Currently, the price concessions on indigenously manufactured and imported DAP stand at Rs 4,400 and Rs 3,000 per tonne respectively. DAP consumption stands at around 40 lakh tonnes per year and if the government agrees to revise the price support in line with FAI demands, it would mean additional subsidy of a minimum of Rs 80 crore. There is a valid casefor the upward revision of price concessions on DAP considering the increase in the cost of production and imports. Besides, the falling consumption of the nutrient over the years is another cause for concern. Critics point out that the favourable subsidy policy for urea has led to an increase in its consumption and similar results could be obtained for DAP consumption as well. They further point out that DAP suffers a natural disadvantage compared to urea since it is used before sowing while urea is applied after the farmer is acurally able to see the progress of his crop. Therefore, subsidies on DAP should be even more to encourage its usage.

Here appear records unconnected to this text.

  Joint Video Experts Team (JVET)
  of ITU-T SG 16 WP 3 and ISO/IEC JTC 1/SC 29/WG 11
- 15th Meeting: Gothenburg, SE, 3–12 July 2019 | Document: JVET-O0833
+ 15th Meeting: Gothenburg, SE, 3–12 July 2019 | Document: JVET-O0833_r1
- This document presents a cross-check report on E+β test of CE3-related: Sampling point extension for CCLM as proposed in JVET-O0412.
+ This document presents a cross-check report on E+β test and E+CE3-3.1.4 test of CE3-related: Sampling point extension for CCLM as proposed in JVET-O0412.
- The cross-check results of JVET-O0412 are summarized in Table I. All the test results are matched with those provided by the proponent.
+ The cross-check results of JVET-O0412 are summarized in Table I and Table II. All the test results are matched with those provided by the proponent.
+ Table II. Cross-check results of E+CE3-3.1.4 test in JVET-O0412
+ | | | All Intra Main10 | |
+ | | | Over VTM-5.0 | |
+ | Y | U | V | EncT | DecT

However, the government would do better not to increase subsidies and free DAP pricing, instead. Though this would lead to higher prices, competition would ensure that the price rise is within reasonable limits. Anyway, the fixing of retail prices by the government fails to ensure that the farmer actually gets the nutrient at these prices. It is common knowledgethat the farmer often pays an unofficial ``premium'' to obtain his DAP supplies. Free prices would also be welcomed by the industry as it would mean at least a partial freedom from bureaucratic hassles and delayed subsidy receipts. But this is an option that the government would be unwilling to consider given the political considerations just before the elections.